As usual, now that our LABA discussions have primed me toward BEAUTY, the subject has been leaping out at me from all corners, from the highbrow to the lowbrow:

  • Critic Mark Harris examines the media’s willful refusal to acknowledge Melissa McCarthy’s dependable bankability and talent at performing diverse roles: “Critics can like or dislike these movies and her work in them, but to survey them in toto and perceive uniformity feels like a willful refusal to see her at all, an insistence that the difference between her various performances matters less than the sameness of her strange determination to continue to be Melissa McCarthy while starring in movies. Is it because she looks so different than other movie stars that some people have convinced themselves she’s always the same?”
  • In a hilarious piece for Jezebel, writer extraordinaire Jia Tolentino tries on all the clothing in Beyoncé’s new line Ivy Park, “a line of athleisure that in theory was constructed around the idea of making you feel more like Beyoncé but in practice obviously dramatically expands the already significant difference between ‘you’ and ‘feeling like Beyoncé.'”
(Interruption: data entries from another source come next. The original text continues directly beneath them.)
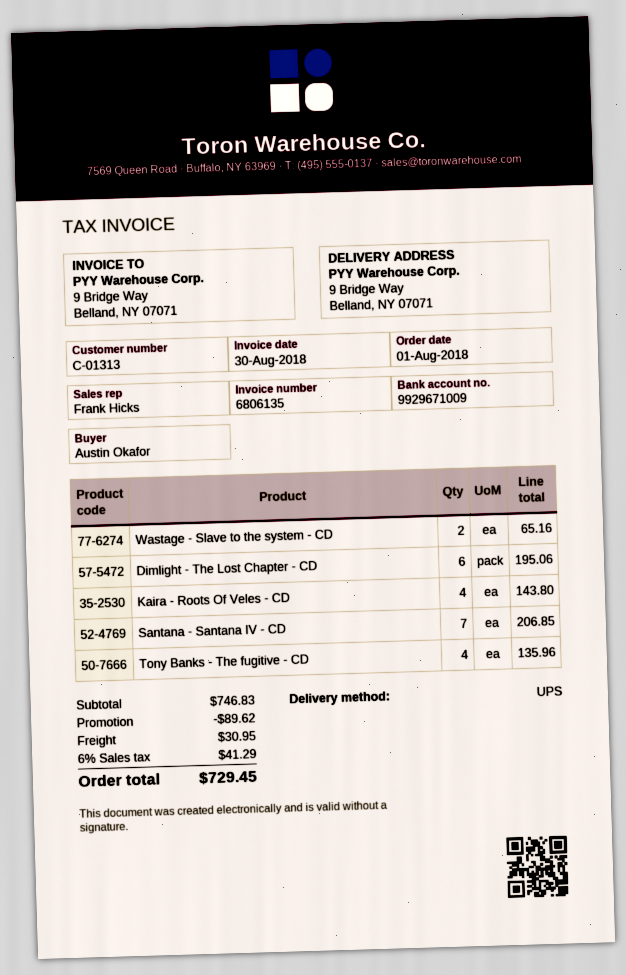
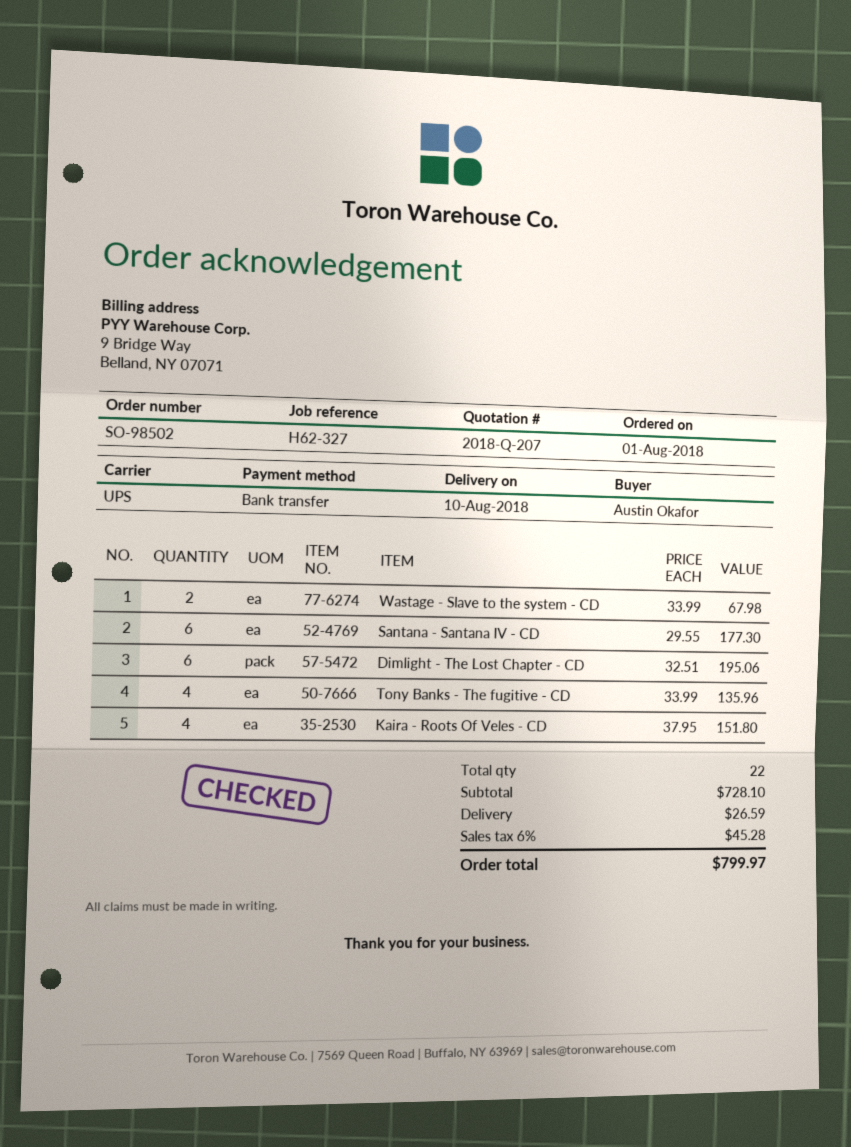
Wastage - Slave to the system - CD: 2 for 65.16 -> 2 for 67.98
Kaira - Roots Of Veles - CD: 4 for 143.80 -> 4 for 151.80
Santana - Santana IV - CD: 7 for 206.85 -> 6 for 177.30
subtotal: 746.83 -> 728.10
discount: 89.62 -> none
shipping: 30.95 -> 26.59
tax: 6% = 41.29 -> 6% = 45.28
total: 729.45 -> 799.97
  • “I’m drawn to art in which things are a little askew. Straight realism isn’t very interesting to me; I like to see the interference of consciousness, the way perception is muddied by a unique interpreting mind. El Greco’s paintings are eccentric, strange, willful; I loved them. Standing in front of his Portrait of Fray Hortensio, I couldn’t help wondering what an editor would make of it: the obviously strange angle of the back of the chair, for instance, or the weird positioning of the hands. Wouldn’t an editor want to make those less strange, to straighten those things out? And yet wasn’t their strangeness the key to the greatness of the painting?” That’s novelist Garth Greenwell in a gorgeous piece for Blunderbuss on editing his debut novel, What Belongs to You.
  • In an essay for Greatist (originally published on TrainDeep), trainer and writer Jonathan Angelilli examines the “pornification” of the fitness industry. “Does your personal trainer or fitness coach have to be hyper-sexualized in order to motivate you?” he writes. “Do people actually want to develop their own power, or are they happy to just passively consume someone else’s? We both love being associated with these beautiful people and secretly hate ourselves for not being more like them. This is passive consumption at its worst.”
  • And an essay by yours truly on finding beauty in the urban outdoors appeared on the podcast Out There, hosted by Willow Belden.